California has experienced significant changes in its criminal justice landscape since the 2011 implementation of public safety realignment-which shifted the management of lower-level offenders from the state prison and parole system to county jail and probation systems. The prison population has dropped dramatically, and though jail populations rose, overall incarceration levels have declined.
One goal of realignment was to reduce California’s persistently high recidivism rates. Using data from 12 counties representative of the state, this report examines rearrest and reconviction rates after release from custody for two groups of offenders affected by realignment: those on post-release community supervision (PRCS) and those sentenced under section 1170(h) of the California Penal Code. Overall, we find realignment had modest effects on recidivism, with considerable variation across offender groups and counties. Specifically:
- Individuals on PRCS have somewhat higher recidivism than similar individuals released before realignment. PRCS offenders are released from state prison after serving time for certain lower-level felonies and receive supervision by county probation agencies. In the two years following realignment, we find that 71.9 percent of these individuals were rearrested (2.6 percentage points higher than before realignment), and 56.4 percent were reconvicted (2.4 points higher).
- Realignment did not have a consistent effect on recidivism for individuals sentenced under 1170(h). These offenders are sentenced for a specific set of lower-level felonies and, under realignment, serve time in county jail rather than state prison. In the two years following realignment, we find that 74.5 percent of these individuals were rearrested (2.3 percentage points higher than their pre-realignment counterparts) and 54.9 percent were reconvicted (2.0 points lower).
- Offenders who received straight sentences have the same or lower rates of recidivism. Realignment created two types of 1170(h) offenders: those who receive both jail time and probation supervision (known as a “split” sentence) and those who receive jail time with no supervision (known as a “straight” sentence). The group serving “straight” sentences had the best outcomes: the same two-year rearrest rates and lower two-year reconviction rates (by 3.0 percentage points). Those who received “split” sentences had higher rates of rearrest (by 7.8 points) but lower rates of reconviction (by 3.4 points) compared with similar individuals before realignment.
- The effects of realignment on recidivism vary substantially across counties. For example, overall we find reconviction rates were higher for those on PRCS after realignment, but in fact nine counties saw lower rates of reconviction-indicating that the overall finding is driven by a small number of counties.
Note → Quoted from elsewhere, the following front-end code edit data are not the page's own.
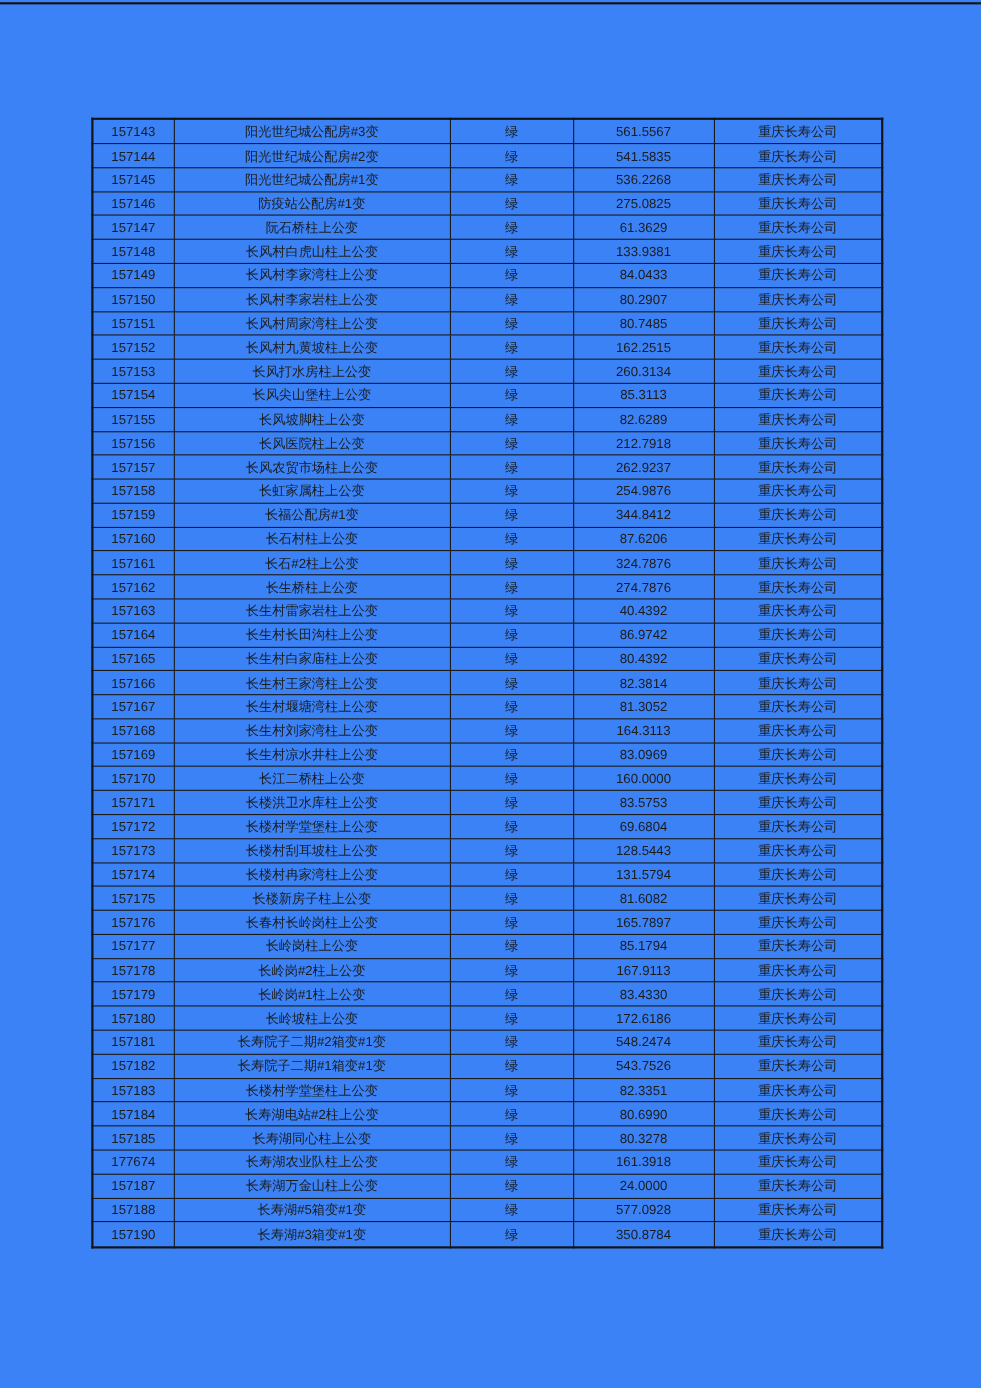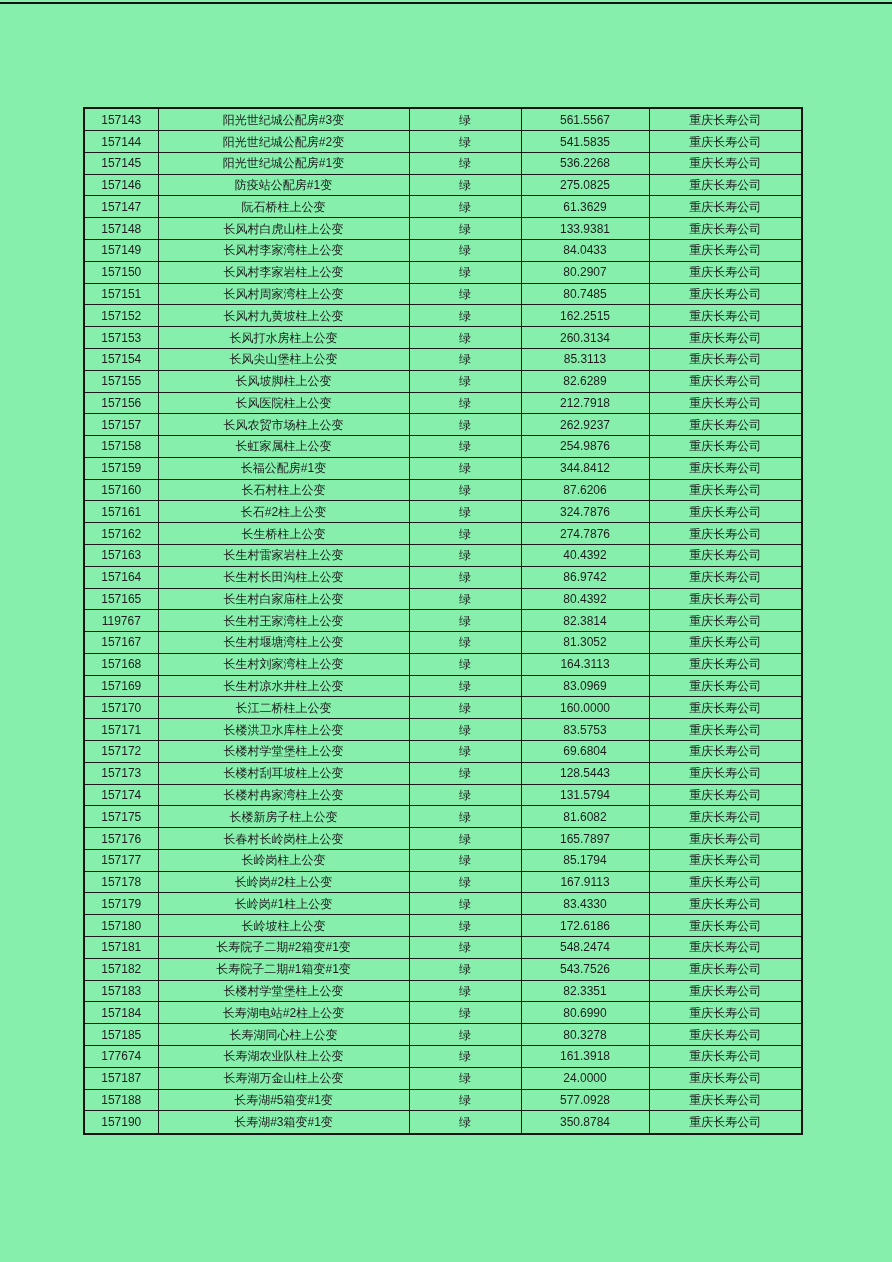--- a/index.html
+++ b/index.html
@@ -4,21 +4,21 @@
 <style>
   html, body {
     margin: 0;
     padding: 0;
     background: #ffffff;
   }
   .page {
     position: relative;
     width: 892px;
     height: 1262px;
-    background: #86efac;
+    background: #3b82f6;
     font-family: "Liberation Sans", "DejaVu Sans", sans-serif;
     overflow: hidden;
   }
   .top-rule {
     position: absolute;
     top: 2px;
     left: 0;
     width: 892px;
     height: 1.5px;
     background: #141414;
@@ -220,21 +220,21 @@
           <td>重庆长寿公司</td>
         </tr>
         <tr>
           <td>157165</td>
           <td>长生村白家庙柱上公变</td>
           <td>绿</td>
           <td>80.4392</td>
           <td>重庆长寿公司</td>
         </tr>
         <tr>
-          <td>119767</td>
+          <td>157166</td>
           <td>长生村王家湾柱上公变</td>
           <td>绿</td>
           <td>82.3814</td>
           <td>重庆长寿公司</td>
         </tr>
         <tr>
           <td>157167</td>
           <td>长生村堰塘湾柱上公变</td>
           <td>绿</td>
           <td>81.3052</td>

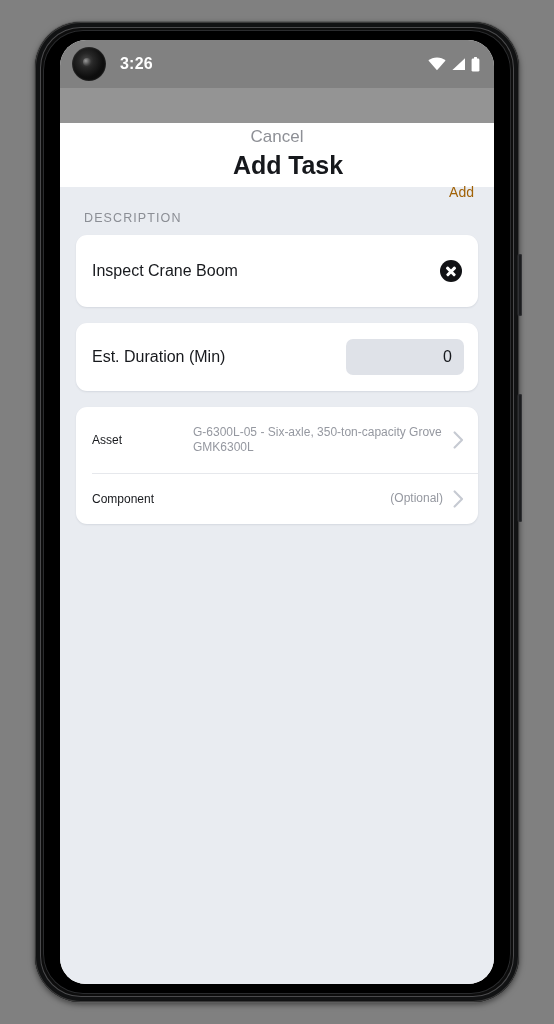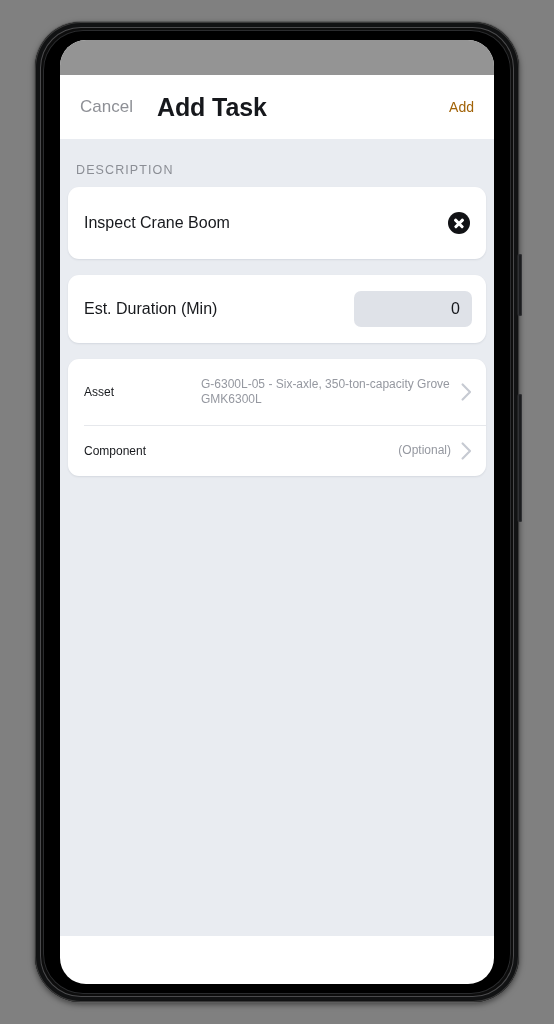--- a/index.html
+++ b/index.html
@@ -121,20 +121,21 @@
     background: #949494;
   }
 
   
   #nav-bar {
     height: 64px;
     background: #ffffff;
     display: flex;
     align-items: center;
     padding: 0 18px;
+    flex-direction: column;
   }
   #cancel-button {
     font-size: 17px;
     color: #8e9096;
     background: none;
     border: 0;
     font-family: inherit;
     cursor: pointer;
     padding: 4px 2px;
   }
@@ -153,21 +154,21 @@
     border: 0;
     font-family: inherit;
     cursor: pointer;
     padding: 4px 2px;
   }
 
   
   #form-body {
     height: 797px;
     background: #e9ecf1;
-    padding: 0 8px;
+    padding: 0 16px;
     overflow: hidden;
   }
 
   #section-label {
     font-size: 12.5px;
     letter-spacing: 1.1px;
     color: #8b8e95;
     padding: 24px 8px 10px 8px;
   }
 
@@ -301,20 +302,36 @@
 
   <div id="phone-frame">
 
     <div id="phone-bezel"></div>
 
     <div class="side-btn" id="power-button"></div>
     <div class="side-btn" id="volume-button"></div>
 
     <div id="screen">
 
+      <div id="status-bar">
+        <div id="camera-cutout"></div>
+        <div id="status-time">3:26</div>
+        <div id="status-icons">
+          <svg class="status-ico" width="18" height="14" viewBox="0 0 18 14">
+            <path d="M9 13.2 0.4 3.6C2.7 1.5 5.7 0.4 9 0.4s6.3 1.1 8.6 3.2L9 13.2z" fill="#ffffff"></path>
+          </svg>
+          <svg class="status-ico" width="15" height="14" viewBox="0 0 15 14">
+            <path d="M14 1.2V13H1.4L14 1.2z" fill="#ffffff"></path>
+          </svg>
+          <svg class="status-ico" width="9" height="15" viewBox="0 0 9 15">
+            <rect x="3" y="0" width="3" height="2" rx="0.6" fill="#ffffff"></rect>
+            <rect x="0.6" y="1.6" width="7.8" height="13" rx="1.4" fill="#ffffff"></rect>
+          </svg>
+        </div>
+      </div>
 
       <div id="status-spacer"></div>
 
       <div id="nav-bar">
         <button id="cancel-button">Cancel</button>
         <div id="screen-title">Add Task</div>
         <button id="add-button">Add</button>
       </div>
 
       <div id="form-body">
County variation in recidivism outcomes is likely linked to demographic, economic, and geographic differences, as well as the range of county capacity and experiences providing evidence-based interventions before realignment. However, some of this variation may be due to different intervention strategies, creating the potential for counties to learn from each other over time.
Notably, offenders who received a jail term and no supervision stand out as having better outcomes on all measures of recidivism, when compared with similar individuals released before realignment. This finding suggests we need to carefully consider the complex relationship between supervision and recidivism. While it could simply be easier to detect reoffending when an individual is under supervision, the requirements of supervision could also create more opportunities for non-criminal violations. With a longer follow-up window and more recent data, the relationship between supervision and recidivism, as well as the overall effects of realignment, may change as counties build capacity and experience with evidence-based practices. Policymakers, practitioners, and researchers must continue to work together to develop the data and expertise necessary to understand the impacts of California’s corrections reforms and to identify effective strategies to reduce recidivism.